THE PROBLEM: Set down the records exactly, and omit any image found in them.

RECORDS:

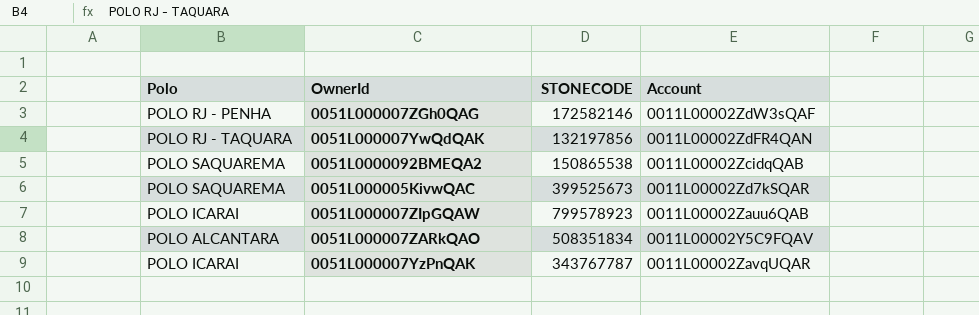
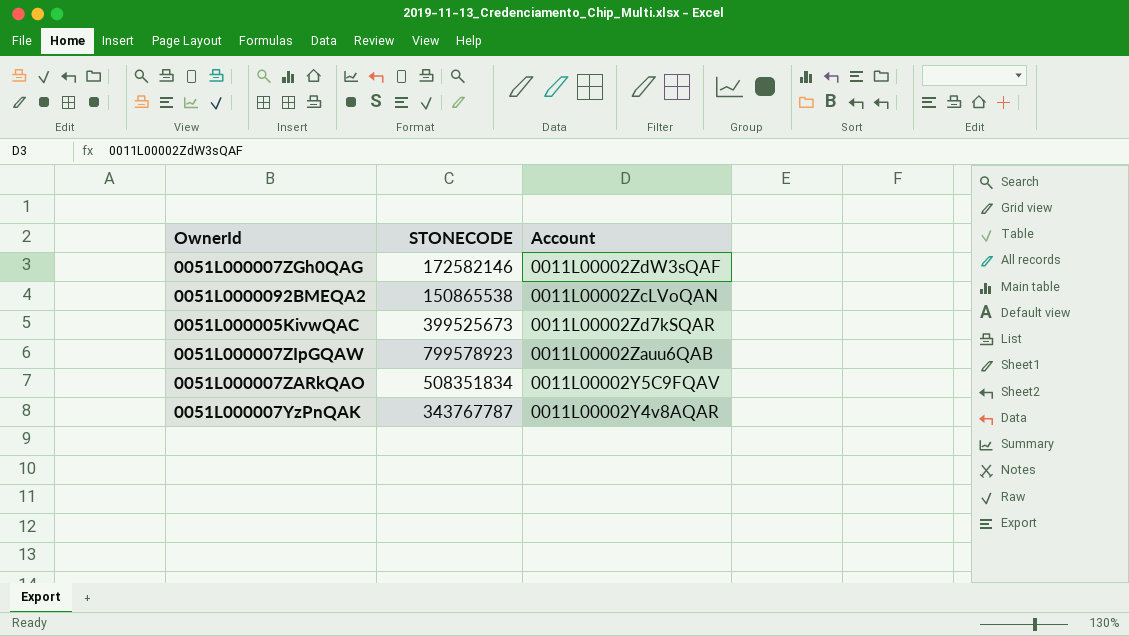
column Polo | position: 1 -> none
row 0051L000007YwQdQAK: POLO RJ - TAQUARA | 132197856 | 0011L00002ZdFR4QAN -> none
0051L0000092BMEQA2 | Account: 0011L00002ZcidqQAB -> 0011L00002ZcLVoQAN
0051L000007YzPnQAK | Account: 0011L00002ZavqUQAR -> 0011L00002Y4v8AQAR

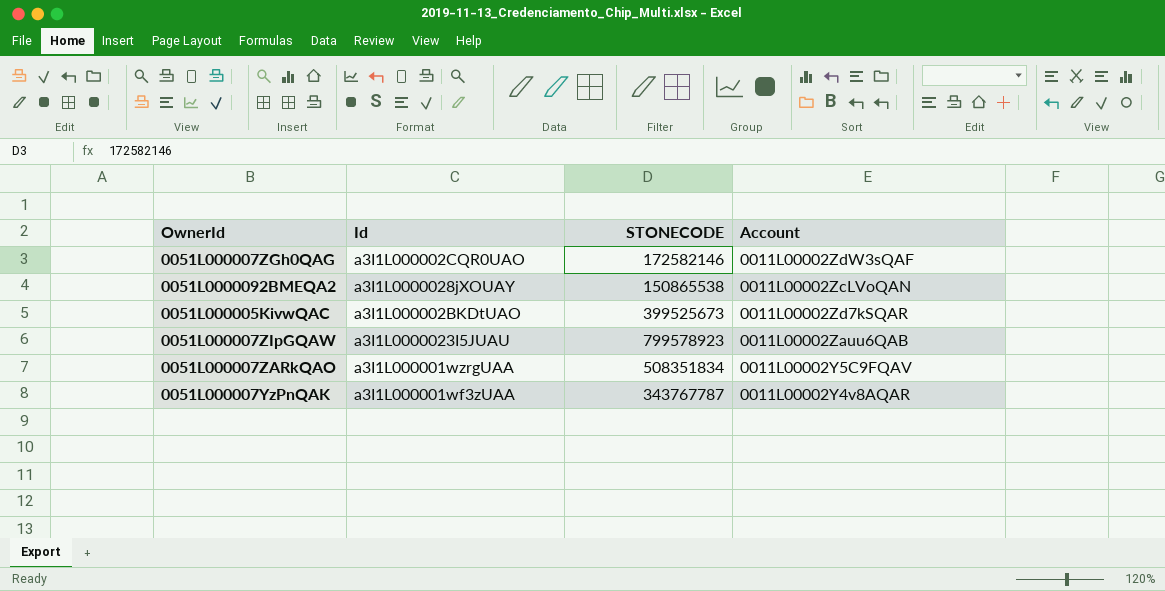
column Id | position: none -> 2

OUTPUT BELOW:
column Polo | position: 1 -> none
row 0051L000007YwQdQAK: POLO RJ - TAQUARA | 132197856 | 0011L00002ZdFR4QAN -> none
0051L0000092BMEQA2 | Account: 0011L00002ZcidqQAB -> 0011L00002ZcLVoQAN
0051L000007YzPnQAK | Account: 0011L00002ZavqUQAR -> 0011L00002Y4v8AQAR

column Id | position: none -> 2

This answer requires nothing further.